At the same time, Belarus drew on the role of criminal gangs in facilitating cross-border migrations. Although travel agencies and other commercial agencies played a key part in Minsk’s efforts to recruit would-be migrants, in at least some cases they were essentially front companies for well-established people-smuggling rings. When Minsk began to make it known through online channels that it was willing to issue short-term group tourist visas for the flimsiest of reasons and bus people from the airport to the Lithuanian or Polish border, it was these local facilitators—in some cases tipped off by agents of the KGB, Belarus’s infamous security service—who spread the word and drummed up business. Since they were fully or partially paid up front for their services, typically $7,000 to $15,000 a head, these smugglers didn’t care whether the migrants made it to Europe. They simply spotted a market opportunity and exploited it.

What made these migrants think they would be allowed to enter Europe? Whether genuinely fleeing oppression or simply looking for better lives, many of them planned to claim asylum and put their faith in legal processes, especially in Germany, which privileges the rights of people at risk. These aspirations were also exploited by Minsk, in a textbook example of “lawfare”—the use of law as a weapon—to the point of Belarusian officials actually advising migrants how to make the case for asylum once they were on EU soil.

On one level, then, this manufactured crisis is an example of the cynical malice of Lukashenko’s regime, seeking to punish the EU for its support for Belarus’s opposition movement and to force it to accept the legitimacy of his regime. In this particular instance, the strategy may have backfired. In mid-November, outgoing German Chancellor Angela Merkel agreed to talk to Lukashenko to defuse the crisis, marking the first direct contact with him by any Western leader since Belarus’s fraudulent election. But Belarus seems to have gained no strategic advantage. Even Belarus’s close ally, Russia, has been increasingly exasperated by Lukashenko’s capriciousness. Russian President Vladimir Putin has publicly called for him to talk to the opposition, and Russian officials privately contemplate how they could be rid of him.

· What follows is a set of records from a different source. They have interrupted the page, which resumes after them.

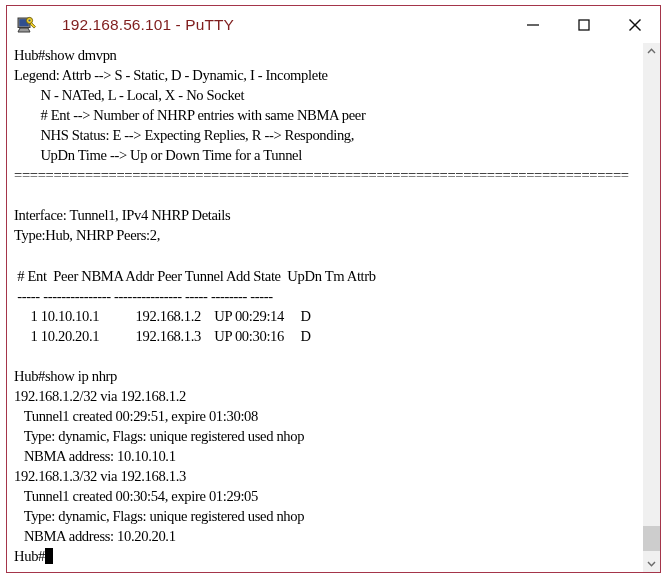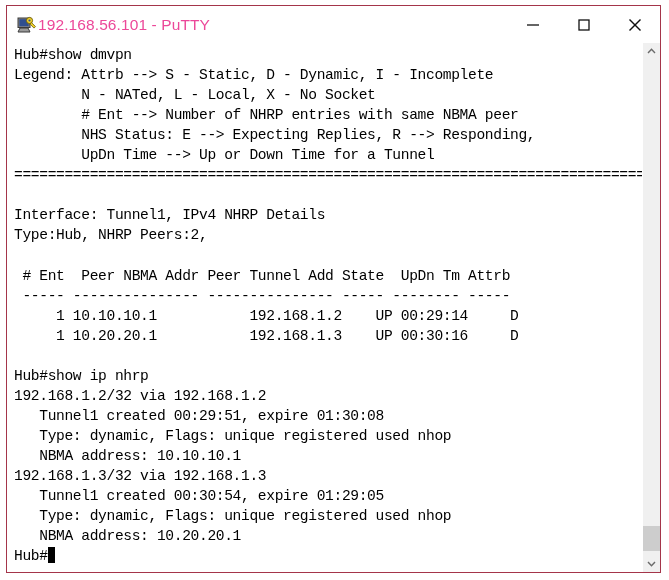--- a/index.html
+++ b/index.html
@@ -46,9 +46,9 @@
     flex: 0 0 auto;
   }
   #title-text {
-    margin-left: 0;
+    margin-left: 24px;
     font-size: 15.5px;
-    color: #ec4899;
+    color: #7f1d1d;
     letter-spacing: 0.1px;
     white-space: nowrap;
     font-family: "Liberation Sans", sans-serif;

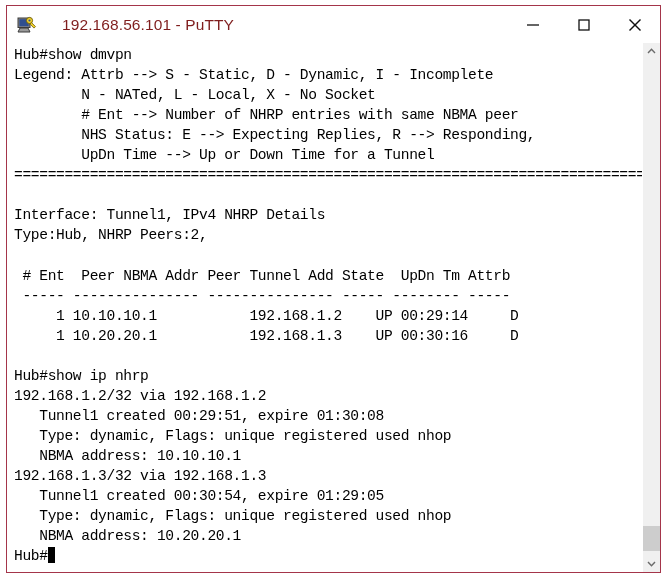--- a/index.html
+++ b/index.html
@@ -84,7 +84,7 @@
     flex: 1 1 auto;
     background: #ffffff;
     color: #000000;
-    font-family: Liberation Mono, monospace;
+    font-family: Liberation Serif, serif;
     font-size: 14.6px;
     line-height: 20.05px;
     padding: 2px 0 0 7px;

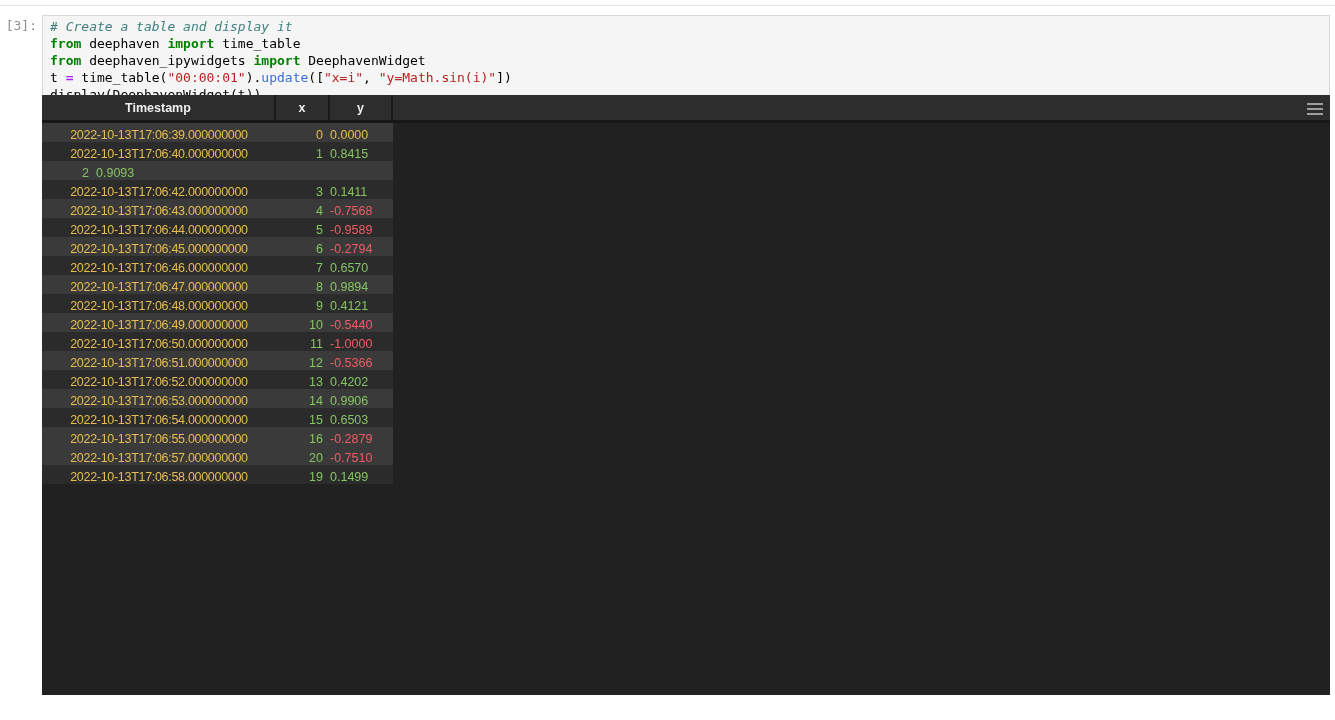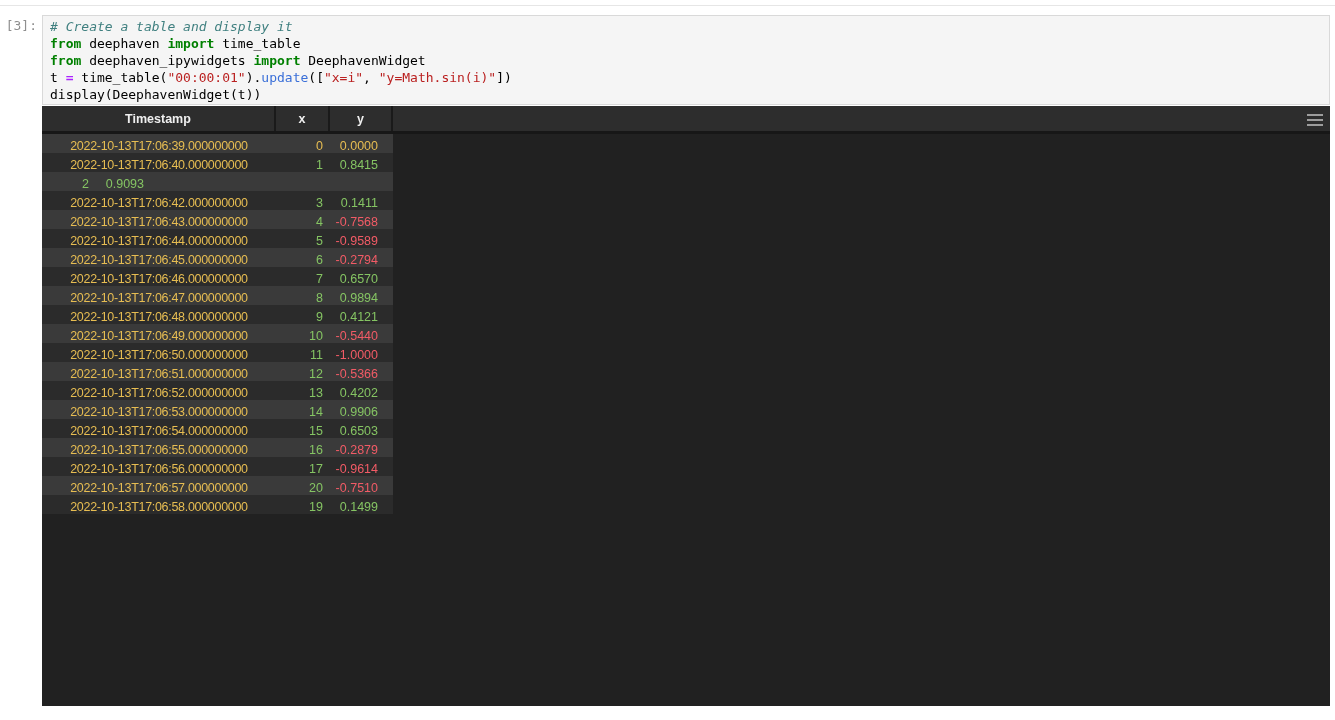--- a/index.html
+++ b/index.html
@@ -30,7 +30,7 @@
   .tok-prop { color:var(--property); }
 
   .widget {
-    position:absolute; left:42px; top:106px; width:1288px; height:600px;
+    position:absolute; left:42px; top:95px; width:1288px; height:600px;
     background:var(--grid-bg);
     font-family:"Liberation Sans", sans-serif;
   }

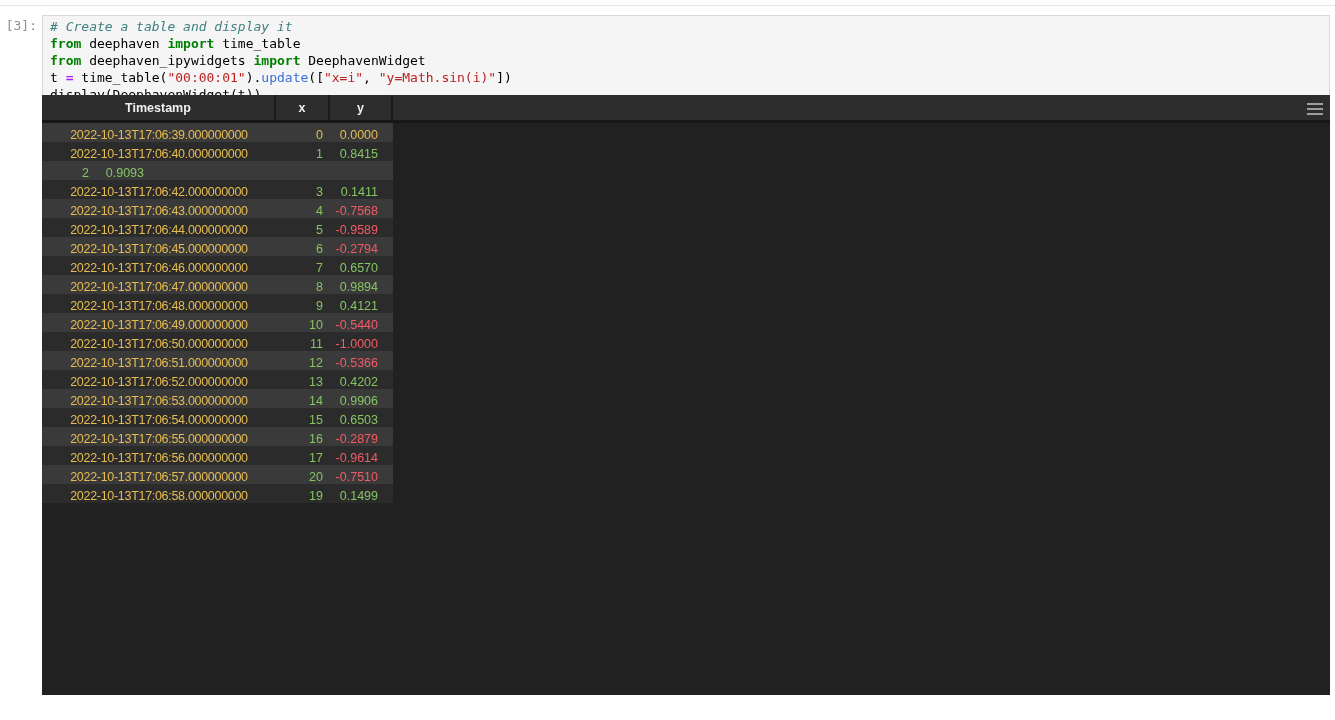--- a/index.html
+++ b/index.html
@@ -62,7 +62,7 @@
   .grid-cell { height:14px; line-height:19px; overflow:hidden; white-space:nowrap; }
   .ts-cell { width:234px; text-align:center; letter-spacing:-0.3px; }
   .x-cell  { width:54px;  text-align:right; padding-right:7px; }
-  .y-cell  { width:63px;  text-align:right; padding-right:15px; }
+  .y-cell  { width:63px;  padding-right:15px; }
 
   .val-date { color:var(--date-text); }
   .val-zero { color:var(--zero-text); }

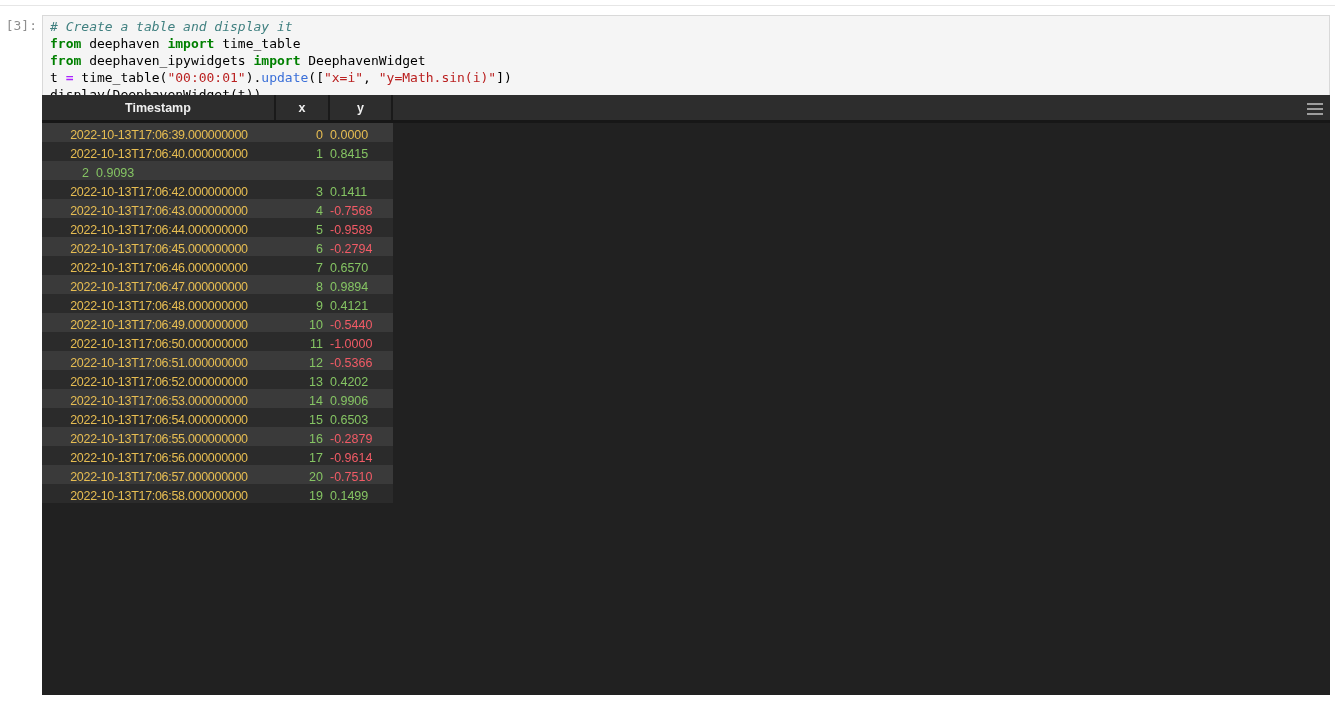--- a/index.html
+++ b/index.html
@@ -184,11 +184,6 @@
           <div class="grid-cell x-cell val-pos">16</div>
           <div class="grid-cell y-cell val-neg">-0.2879</div>
         </div>
-        <div class="grid-row odd">
-          <div class="grid-cell ts-cell val-date">2022-10-13T17:06:56.000000000</div>
-          <div class="grid-cell x-cell val-pos">17</div>
-          <div class="grid-cell y-cell val-neg">-0.9614</div>
-        </div>
         <div class="grid-row even">
           <div class="grid-cell ts-cell val-date">2022-10-13T17:06:57.000000000</div>
           <div class="grid-cell x-cell val-pos">20</div>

THE BORDER BATTLES TO COME

Nonetheless, for Europe, the events on the Polish border should serve as a wake-up call. This tactic is unlikely to end with Belarus, even if few governments are likely to pursue it so brazenly in the near future. The EU itself has greatly facilitated the weaponization of migration by showing how the threat of migrant inflows can be used to extort billions in aid and political indulgence. And as many European countries struggle with populist movements that mobilize around anti-immigration sentiment, the pressure on their leaders to pay authoritarian governments to keep the flow of migrants at a manageable level is unlikely to go away.

More and more, the EU also seems willing to use external countries to do its dirty work on migration and in the process risks undermining the values that Western societies are meant to espouse. Although the conduct of the Polish government may have hit the headlines, the outsourcing of migration policing in North Africa has often meant turning a blind eye to overcrowded detention centers, huge numbers of deaths at sea, authoritarian regimes, and endemic corruption.

The lesson of Minsk’s cynical ploy is that as conflict leaves the battlefield and moves into every other realm of life, migration has become another weapon in an arsenal that ranges from strategic disinformation and the deliberate use of investment for political pressure to controlling access to water or power. Lukashenko is in many ways a very old-fashioned dictator, but his migrant war is a sign of things to come.